INDIAN SHIP SIZES

Vasco da Gama’s Ratification

The ratification for this comes from Vasco da Gama’s logs.
Vasco da Gama reached India sailing around Africa in 1497 and is credited with having found the sea route to India.
But Vasco da Gama, had written in his logs, how, he had travelled down in the Atlantic Ocean from Cape Verde to Cape of Good Hope in South Africa.
Then, when faced with the daunting challenge of having to travel in Indian Ocean towards India, he saw large Indian ships travelling back to India from East Coast of Africa. It was in the midst of these Indian ships that Vasco da Gama found the courage to travel mid seas to India
He was guided by these ships to the Malabar coast of India & landed in Kozhikode, later called Calicut by the colonial writers.
There, he paid his respects to the local king referred to as Samuthirai, meaning one who is king of the seas. Samudra is seas and Rai or Raja is king.

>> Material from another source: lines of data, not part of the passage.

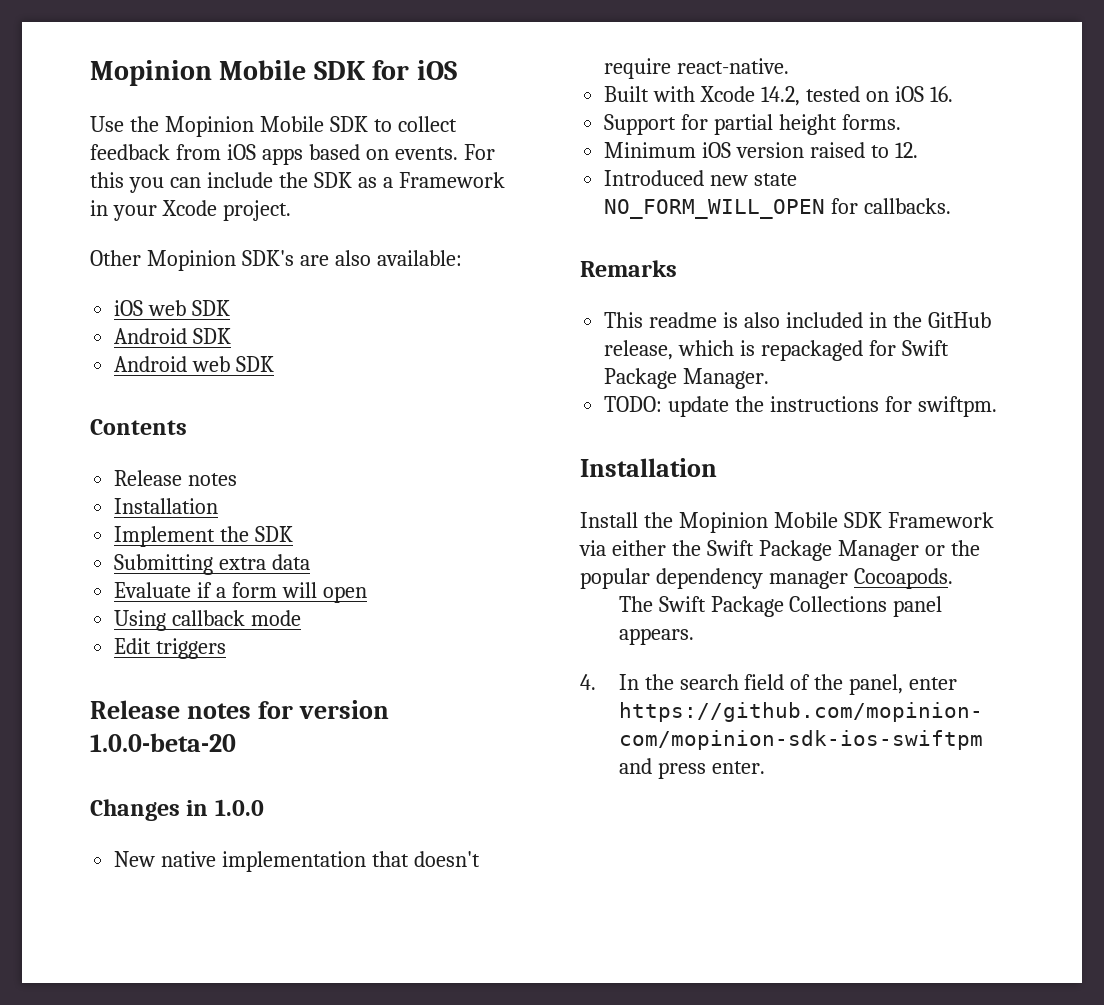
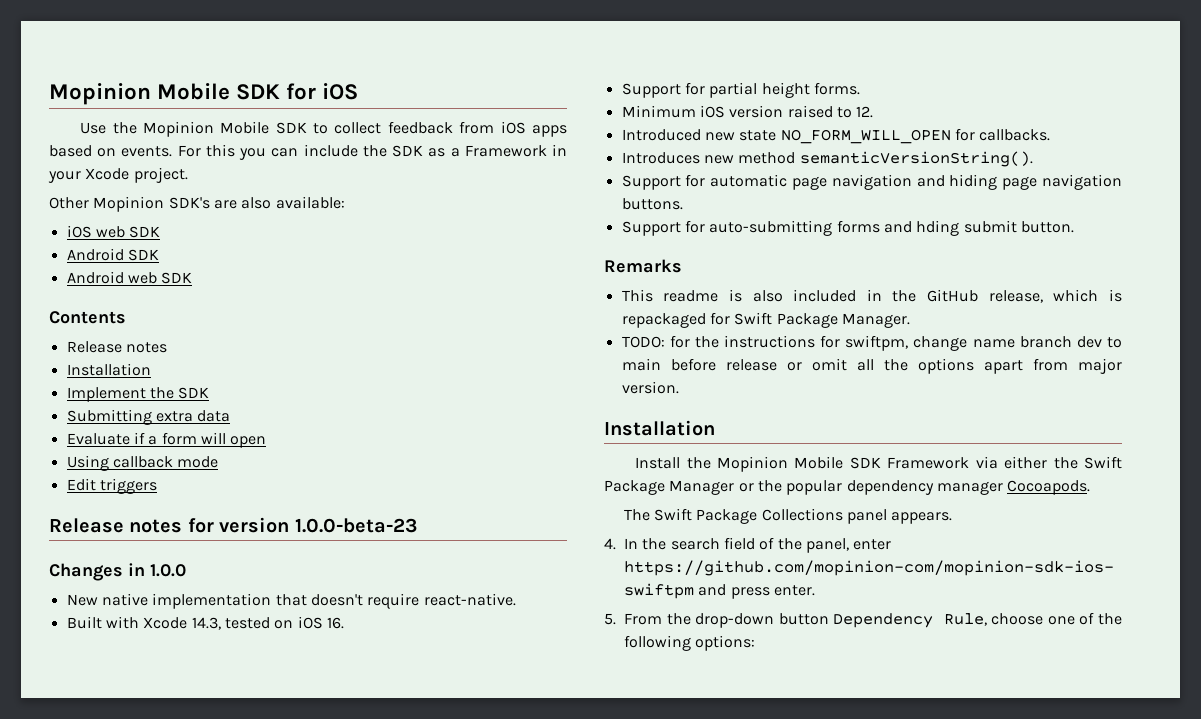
- Release notes for version 1.0.0-beta-20
+ Release notes for version 1.0.0-beta-23
- Built with Xcode 14.2, tested on iOS 16.
+ Built with Xcode 14.3, tested on iOS 16.
+ Introduces new method semanticVersionString().
+ Support for automatic page navigation and hiding page navigation buttons.
+ Support for auto-submitting forms and hding submit button.
- TODO: update the instructions for swiftpm.
+ TODO: for the instructions for swiftpm, change name branch dev to main before release or omit all the options apart from major version.
+ 5. From the drop-down button Dependency Rule, choose one of the following options:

This word Samuthirai was corrupted by the Portuguese to Zamorin and is still used in the history books of the land. The same history books which credit Vasco da Gama with having discovered the sea route to India.
What is missed out is that, Vasco da Gama had indeed found the sea route to India, but for the Europeans.
Indians had been plying these seas much earlier, to be able to guide him to India.
Back home, the Indian texts Nav Shastra, which go back by few thousand years, describe the ships of India by name, size and features.
This confirms that what Vasco da Gama had observed and logged was not untrue. Indians had really been sailing the seas with large ships.